Long-term learning: embracing the Cornell method3 min read


For as long as I’ve been teaching content that requires more than a handful of notes, I have encouraged my students to use the Cornell method for note taking. When I arrived here in St Helena in September of last year, four weeks after the start of the academic year, I found my A level students had been studiously poring over the textbook, with the net result that I had an additional half dozen hand-written copies of the first few chapters, yet very little retention of the content.

Copying by rote doesn’t work. Hardly a revelation, but true nevertheless. In order to learn effectively we need summaries alongside the “big picture”, and as wide a variety of different methods of presenting information simply as possible & drawing connections between related ideas.

Crucial to the long-term learning process is revisiting material regularly, reassessing it in the light of further learning later on and consolidation that transforms it from “stuff we learned earlier” to a firm foundation upon which everything else is built.

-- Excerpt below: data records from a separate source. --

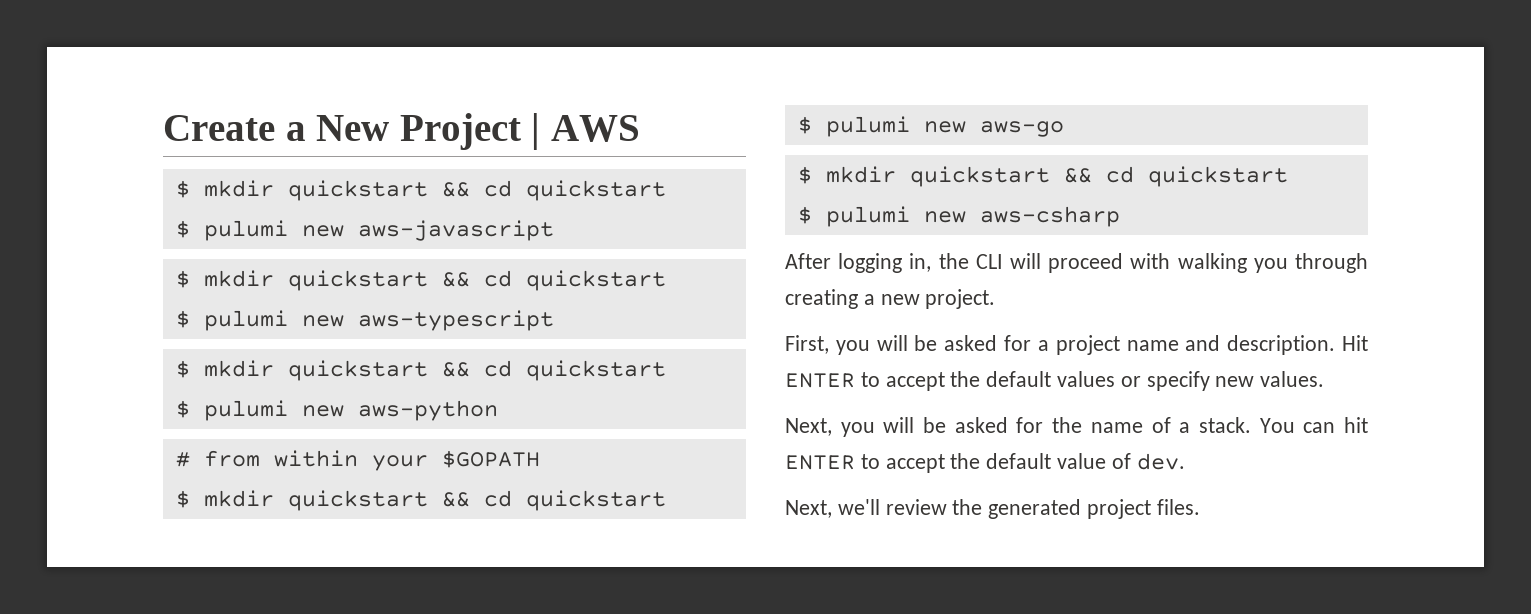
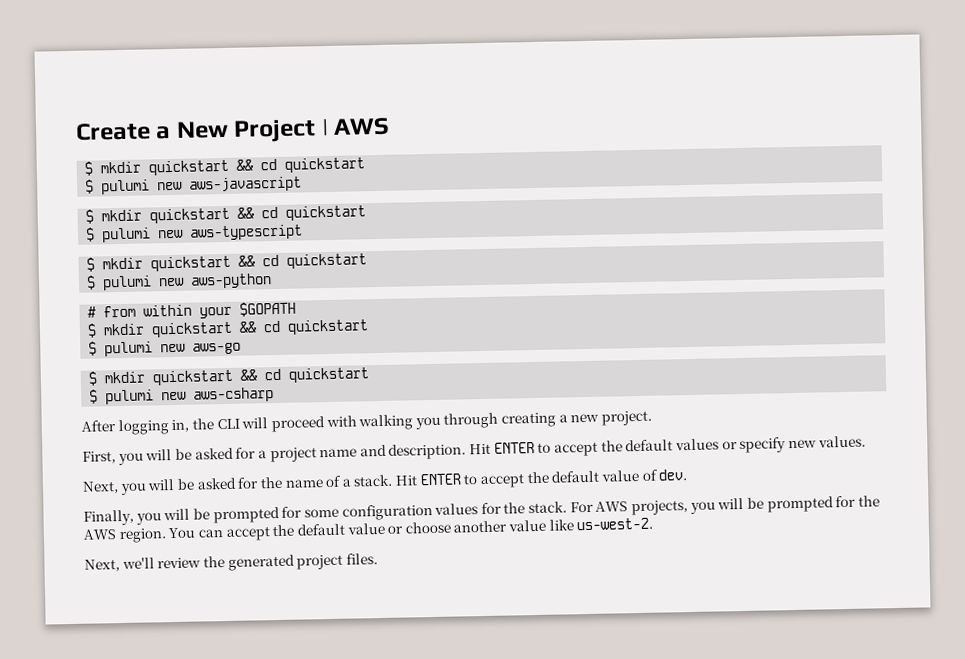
- You can hit ENTER to accept the default value of dev.
+ Hit ENTER to accept the default value of dev.
+ Finally, you will be prompted for some configuration values for the stack. For AWS projects, you will be prompted for the AWS region. You can accept the default value or choose another value like us-west-2.

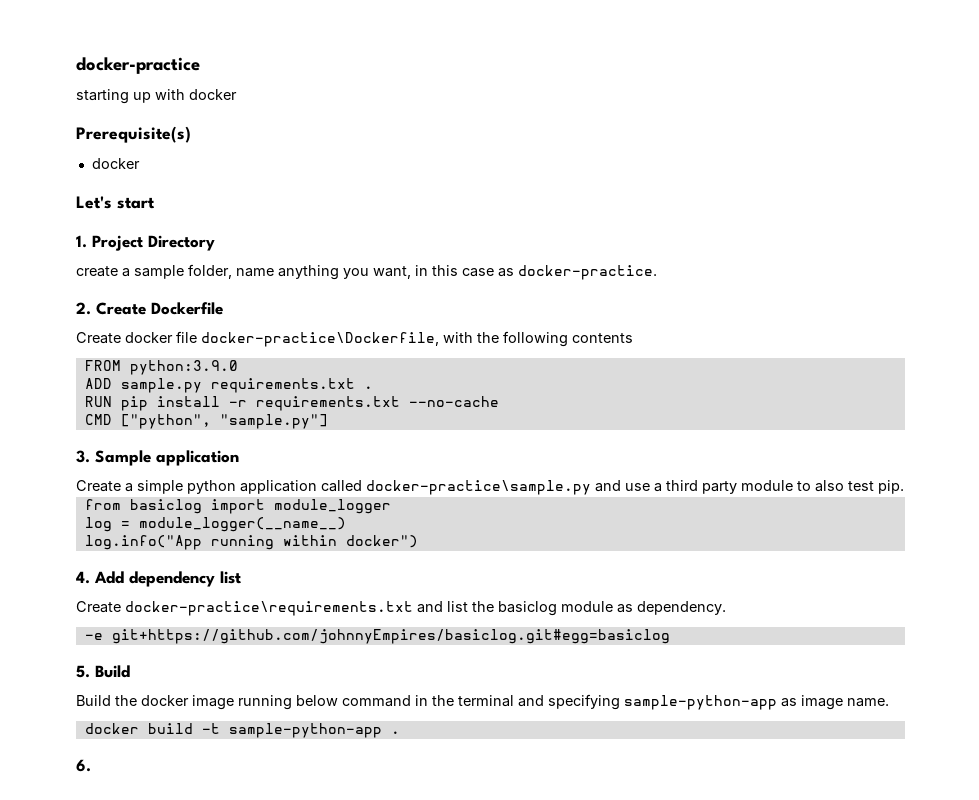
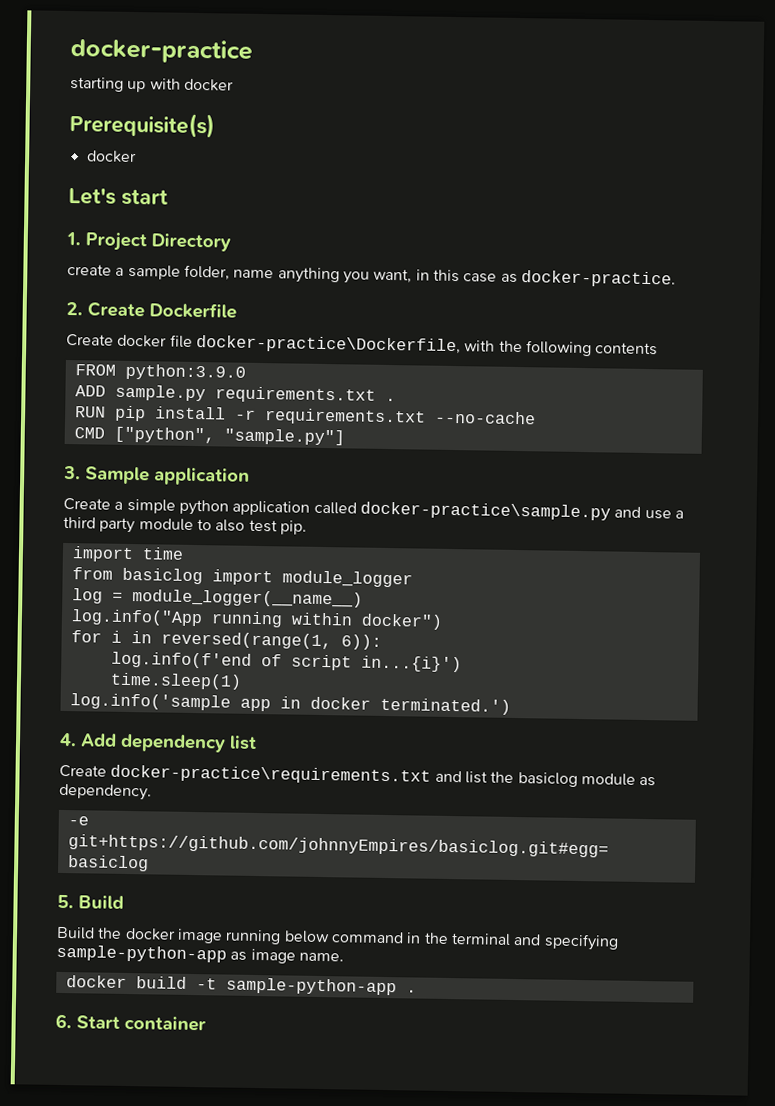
+ import time
+ for i in reversed(range(1, 6)):
+ log.info(f'end of script in...{i}')
+ time.sleep(1)
+ log.info('sample app in docker terminated.')
- 6.
+ 6. Start container

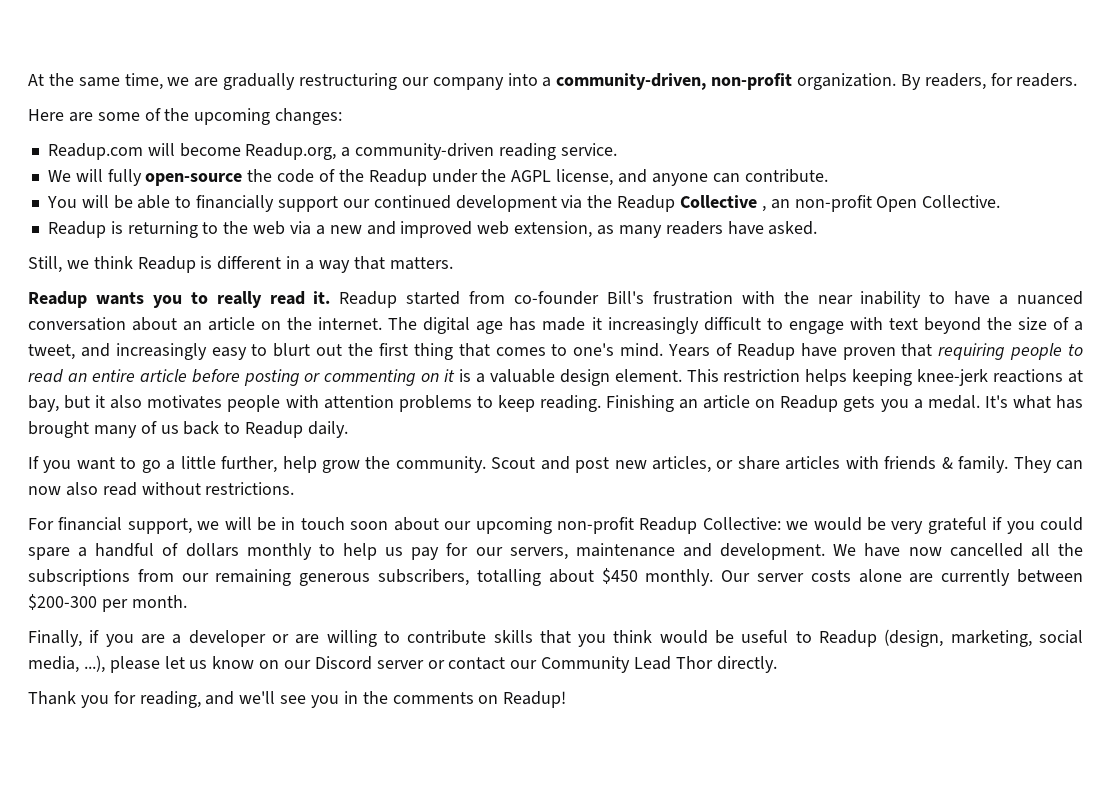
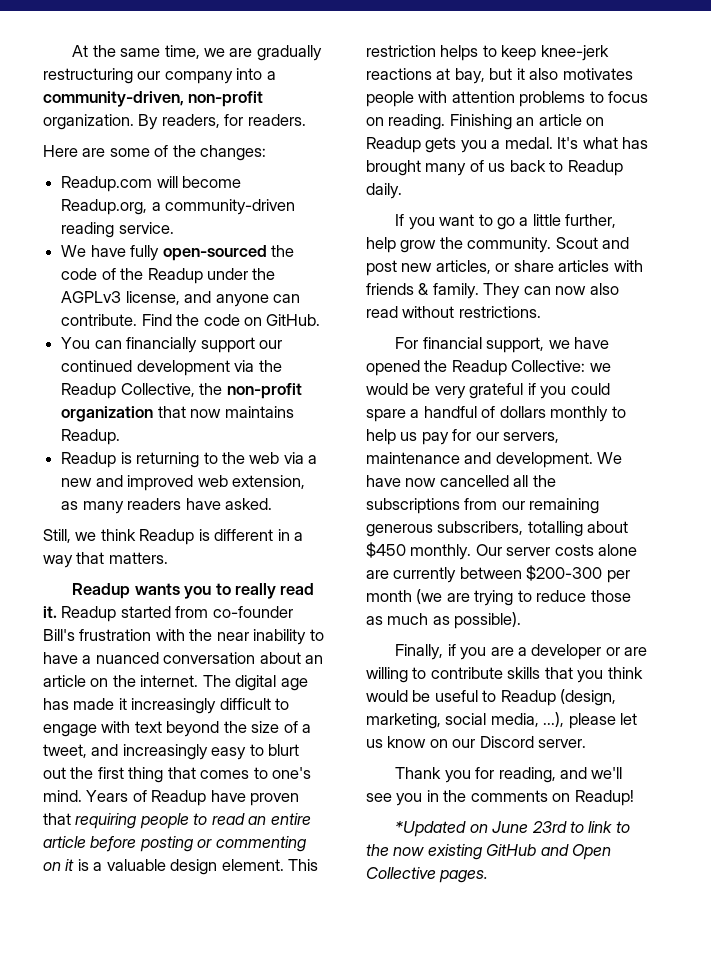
- Here are some of the upcoming changes:
+ Here are some of the changes:
- We will fully open-source the code of the Readup under the AGPL license, and anyone can contribute.
- You will be able to financially support our continued development via the Readup Collective , an non-profit Open Collective.
+ We have fully open-sourced the code of the Readup under the AGPLv3 license, and anyone can contribute. Find the code on GitHub.
+ You can financially support our continued development via the Readup Collective, the non-profit organization that now maintains Readup.
- This restriction helps keeping knee-jerk reactions at bay, but it also motivates people with attention problems to keep reading.
+ This restriction helps to keep knee-jerk reactions at bay, but it also motivates people with attention problems to focus on reading.
- For financial support, we will be in touch soon about our upcoming non-profit Readup Collective: we would be very grateful if you could spare a handful of dollars monthly to help us pay for our servers, maintenance and development.
+ For financial support, we have opened the Readup Collective: we would be very grateful if you could spare a handful of dollars monthly to help us pay for our servers, maintenance and development.
- Our server costs alone are currently between $200-300 per month.
+ Our server costs alone are currently between $200-300 per month (we are trying to reduce those as much as possible).
- Finally, if you are a developer or are willing to contribute skills that you think would be useful to Readup (design, marketing, social media, ...), please let us know on our Discord server or contact our Community Lead Thor directly.
+ Finally, if you are a developer or are willing to contribute skills that you think would be useful to Readup (design, marketing, social media, ...), please let us know on our Discord server.
+ *Updated on June 23rd to link to the now existing GitHub and Open Collective pages.

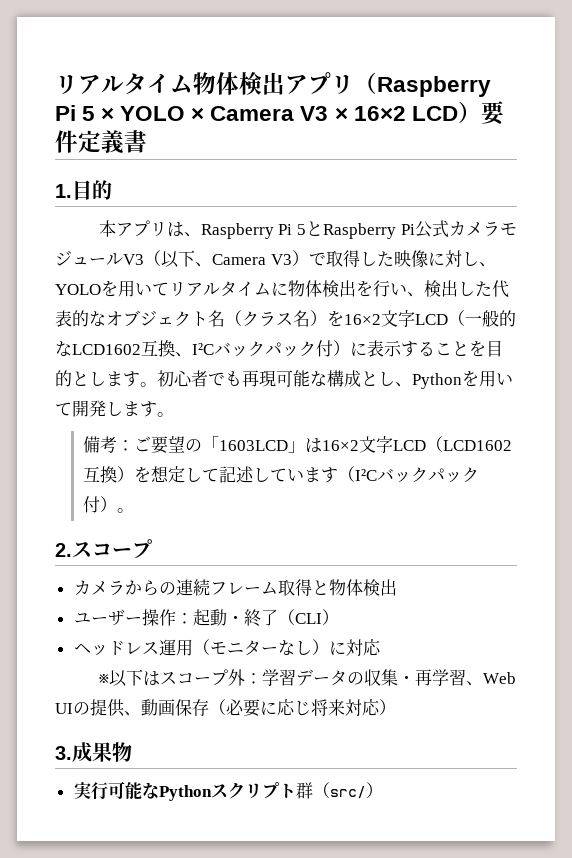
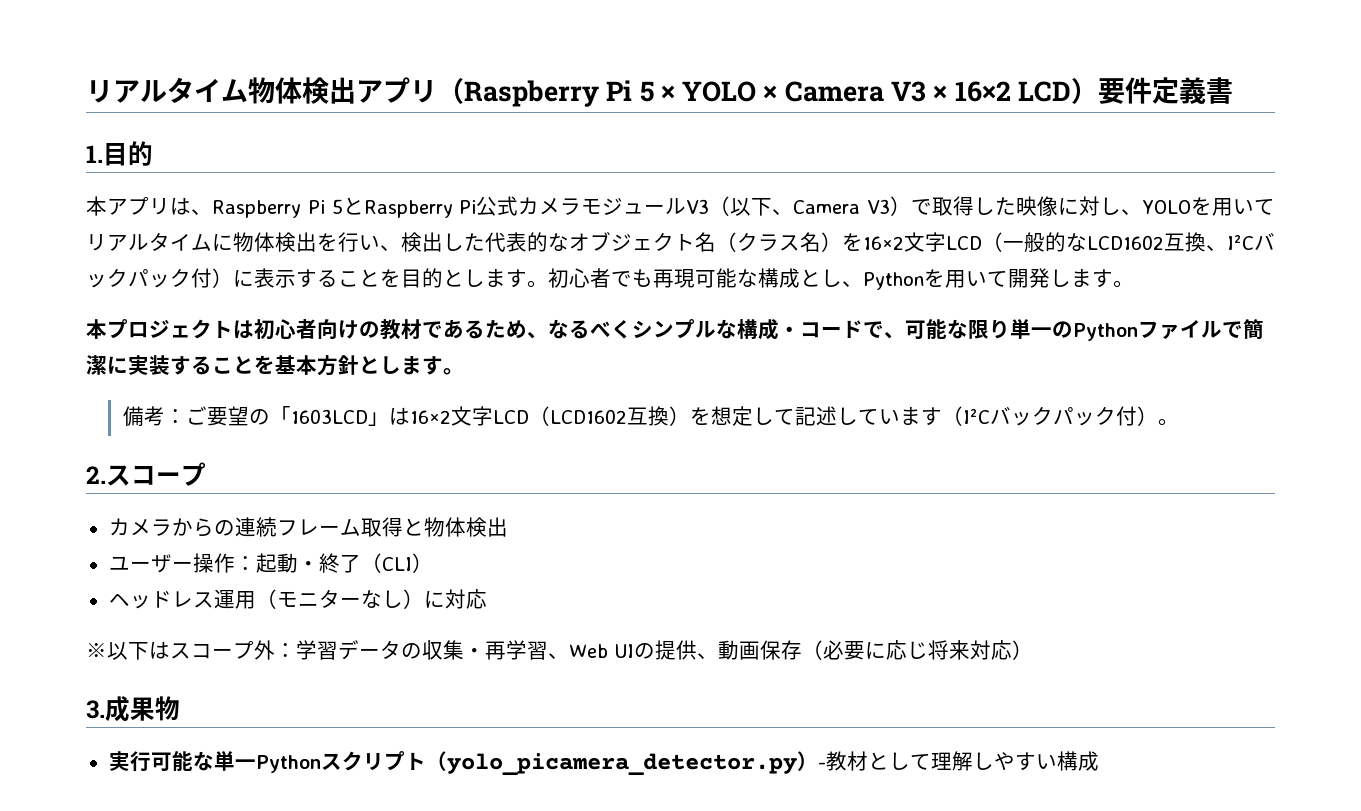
+ 本プロジェクトは初心者向けの教材であるため、なるべくシンプルな構成・コードで、可能な限り単一のPythonファイルで簡潔に実装することを基本方針とします。
- 実行可能なPythonスクリプト群（src/）
+ 実行可能な単一Pythonスクリプト（yolo_picamera_detector.py）-教材として理解しやすい構成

There are many (many!) ways of achieving this, and all of us will be doing it to some degree, but the reason I like the Cornell method is it very easily provides a structure for students to express their ideas in whatever way they feel most comfortable.

Upon seeing the copies of the textbook my VI formers provided in my first weeks here, I placed an embargo on lined paper and made everyone use the Cornell layout. At first the students didn’t get it – “doesn’t it just mean we write less?” – but eventually, over time, it started to stick.

How it works

The left column

This is used for cues – vocabulary, key terms, diagrams, etc. This is often supporting material for the content of the main body.

Main body

This is used like your standard lined page, though the emphasis is on brevity. Keep it short, use abbreviations if they are helpful and it need not even be in full sentences. My students couldn’t quite handle such a departure from the norm, so the majority of their main bodies are in full sentences, but they do at least .

Lower third

This is the real key – a summary of the topic. The standing homework since the start of the year has been to complete their summaries of the week’s notes by the following week. This establishes a review of material as part of the normal routine, and not done separately, to be lost or filed separately from the lesson it comes from, but right there on the same sheet of paper.

And beyond

I try to keep the amount of note-taking to a minimum, but it’s a necessary evil with such a densely-packed course as the A level. I realised more recently that the retention of understanding about subjects where I gave out handouts wasn’t quite up to the same standard, though, presumably as they hadn’t engaged with the information to quite the same degree.

Click to see PDF handout.

As a result, I now provide the majority of my handouts in Cornell format, with the content in the main body section, and sections there for cues & summaries just like with their own notes.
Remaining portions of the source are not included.